[Web interface edit records]
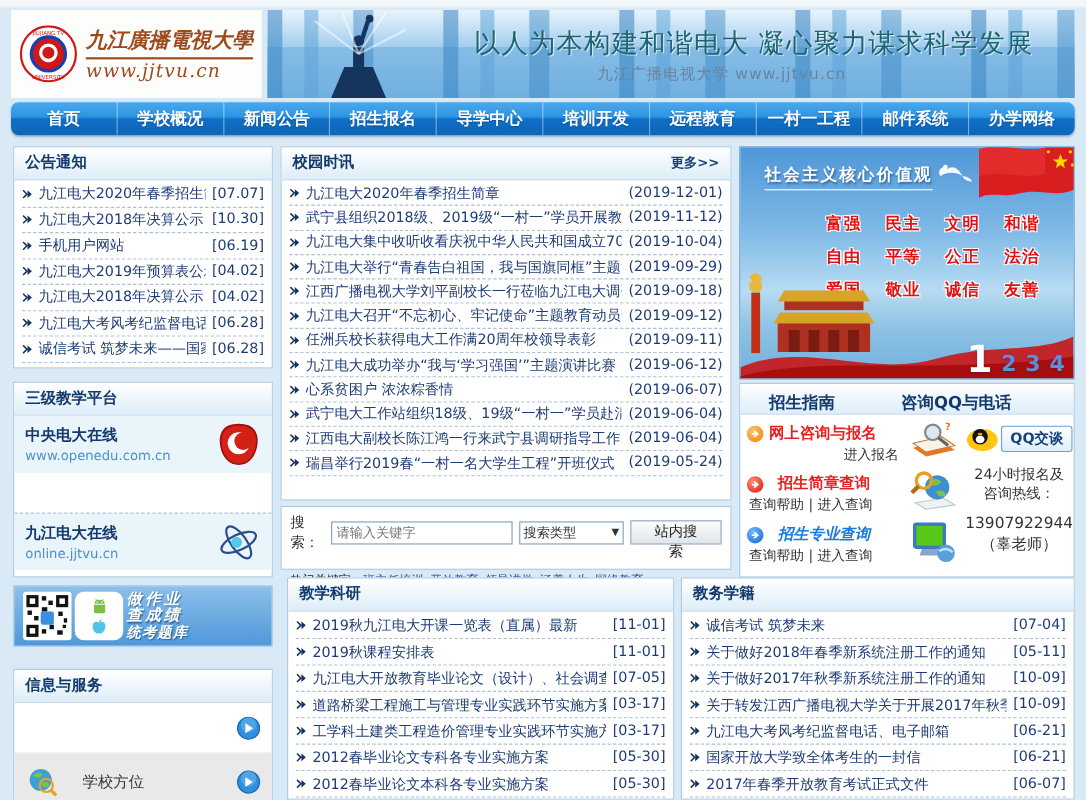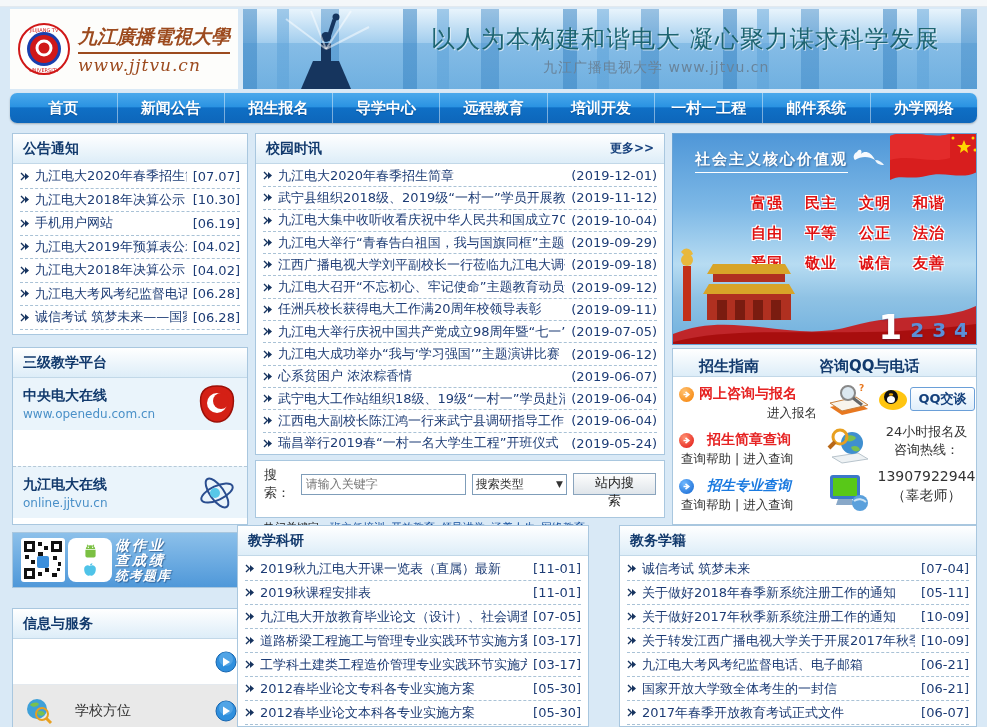--- a/index.html
+++ b/index.html
@@ -155,25 +155,26 @@
         <line x1="45" y1="40" x2="88" y2="18"></line>
     </g>
   </svg>
   <div class="slogan">以人为本构建和谐电大 凝心聚力谋求科学发展</div>
   <div class="sub-slogan">九江广播电视大学 www.jjtvu.cn</div>
 </div>
 
 <nav class="nav">
 
 <a href="#">首页</a>
+    <a href="#">学校概况</a>
     <a href="#">新闻公告</a>
     <a href="#">招生报名</a>
     <a href="#">导学中心</a>
+    <a href="#">培训开发</a>
     <a href="#">远程教育</a>
-    <a href="#">培训开发</a>
     <a href="#">一村一工程</a>
     <a href="#">邮件系统</a>
     <a href="#">办学网络</a>
   </nav>
 
 <div class="panel" style="left:12px;top:133px;width:236px;height:202px;">
   <div class="panel-header">
     <span>公告通知</span>
   </div>
   <div class="news-list h23">
@@ -414,28 +415,20 @@
 
       <div class="news-item">
         <svg class="bullet" viewBox="0 0 11 9">
           <path d="M1 1 L4.5 4.5 L1 8" fill="none" stroke="#16335f" stroke-width="1.4"></path>
           <path d="M5 1 L9 4.5 L5 8 z" fill="#16335f"></path>
         </svg>
         <span class="n-text">任洲兵校长获得电大工作满20周年校领导表彰</span>
         <span class="n-date">(2019-09-11)</span>
       </div>
 
-      <div class="news-item">
-        <svg class="bullet" viewBox="0 0 11 9">
-          <path d="M1 1 L4.5 4.5 L1 8" fill="none" stroke="#16335f" stroke-width="1.4"></path>
-          <path d="M5 1 L9 4.5 L5 8 z" fill="#16335f"></path>
-        </svg>
-        <span class="n-text">九江电大举行庆祝中国共产党成立98周年暨“七一”</span>
-        <span class="n-date">(2019-07-05)</span>
-      </div>
 
       <div class="news-item">
         <svg class="bullet" viewBox="0 0 11 9">
           <path d="M1 1 L4.5 4.5 L1 8" fill="none" stroke="#16335f" stroke-width="1.4"></path>
           <path d="M5 1 L9 4.5 L5 8 z" fill="#16335f"></path>
         </svg>
         <span class="n-text">九江电大成功举办“我与‘学习强国’”主题演讲比赛</span>
         <span class="n-date">(2019-06-12)</span>
       </div>
 
@@ -485,21 +478,21 @@
       <span>搜索类型</span>
       <span class="car">▼</span>
     </div>
     <button class="search-btn">站内搜索</button>
   </div>
   <div class="hot-row">
     <span>热门关键字：</span><span><span class="kw">班主任培训</span><span class="kw">开放教育</span><span class="kw">领导讲学</span><span class="kw">涵养人生</span><span class="kw">网络教育</span></span>
   </div>
 </div>
 
-<div class="panel" style="left:237px;top:525px;width:352px;height:202px;">
+<div class="panel" style="left:261px;top:525px;width:352px;height:202px;">
   <div class="panel-header">
     <span>教学科研</span>
   </div>
   <div class="news-list h24">
 
       <div class="news-item">
         <svg class="bullet" viewBox="0 0 11 9">
           <path d="M1 1 L4.5 4.5 L1 8" fill="none" stroke="#16335f" stroke-width="1.4"></path>
           <path d="M5 1 L9 4.5 L5 8 z" fill="#16335f"></path>
         </svg>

(Problem to solve)
The data above should be set down again exactly, with the pictures omitted.

(Task result)
--- a/index.html
+++ b/index.html
@@ -155,25 +155,26 @@
         <line x1="45" y1="40" x2="88" y2="18"></line>
     </g>
   </svg>
   <div class="slogan">以人为本构建和谐电大 凝心聚力谋求科学发展</div>
   <div class="sub-slogan">九江广播电视大学 www.jjtvu.cn</div>
 </div>
 
 <nav class="nav">
 
 <a href="#">首页</a>
+    <a href="#">学校概况</a>
     <a href="#">新闻公告</a>
     <a href="#">招生报名</a>
     <a href="#">导学中心</a>
+    <a href="#">培训开发</a>
     <a href="#">远程教育</a>
-    <a href="#">培训开发</a>
     <a href="#">一村一工程</a>
     <a href="#">邮件系统</a>
     <a href="#">办学网络</a>
   </nav>
 
 <div class="panel" style="left:12px;top:133px;width:236px;height:202px;">
   <div class="panel-header">
     <span>公告通知</span>
   </div>
   <div class="news-list h23">
@@ -414,28 +415,20 @@
 
       <div class="news-item">
         <svg class="bullet" viewBox="0 0 11 9">
           <path d="M1 1 L4.5 4.5 L1 8" fill="none" stroke="#16335f" stroke-width="1.4"></path>
           <path d="M5 1 L9 4.5 L5 8 z" fill="#16335f"></path>
         </svg>
         <span class="n-text">任洲兵校长获得电大工作满20周年校领导表彰</span>
         <span class="n-date">(2019-09-11)</span>
       </div>
 
-      <div class="news-item">
-        <svg class="bullet" viewBox="0 0 11 9">
-          <path d="M1 1 L4.5 4.5 L1 8" fill="none" stroke="#16335f" stroke-width="1.4"></path>
-          <path d="M5 1 L9 4.5 L5 8 z" fill="#16335f"></path>
-        </svg>
-        <span class="n-text">九江电大举行庆祝中国共产党成立98周年暨“七一”</span>
-        <span class="n-date">(2019-07-05)</span>
-      </div>
 
       <div class="news-item">
         <svg class="bullet" viewBox="0 0 11 9">
           <path d="M1 1 L4.5 4.5 L1 8" fill="none" stroke="#16335f" stroke-width="1.4"></path>
           <path d="M5 1 L9 4.5 L5 8 z" fill="#16335f"></path>
         </svg>
         <span class="n-text">九江电大成功举办“我与‘学习强国’”主题演讲比赛</span>
         <span class="n-date">(2019-06-12)</span>
       </div>
 
@@ -485,21 +478,21 @@
       <span>搜索类型</span>
       <span class="car">▼</span>
     </div>
     <button class="search-btn">站内搜索</button>
   </div>
   <div class="hot-row">
     <span>热门关键字：</span><span><span class="kw">班主任培训</span><span class="kw">开放教育</span><span class="kw">领导讲学</span><span class="kw">涵养人生</span><span class="kw">网络教育</span></span>
   </div>
 </div>
 
-<div class="panel" style="left:237px;top:525px;width:352px;height:202px;">
+<div class="panel" style="left:261px;top:525px;width:352px;height:202px;">
   <div class="panel-header">
     <span>教学科研</span>
   </div>
   <div class="news-list h24">
 
       <div class="news-item">
         <svg class="bullet" viewBox="0 0 11 9">
           <path d="M1 1 L4.5 4.5 L1 8" fill="none" stroke="#16335f" stroke-width="1.4"></path>
           <path d="M5 1 L9 4.5 L5 8 z" fill="#16335f"></path>
         </svg>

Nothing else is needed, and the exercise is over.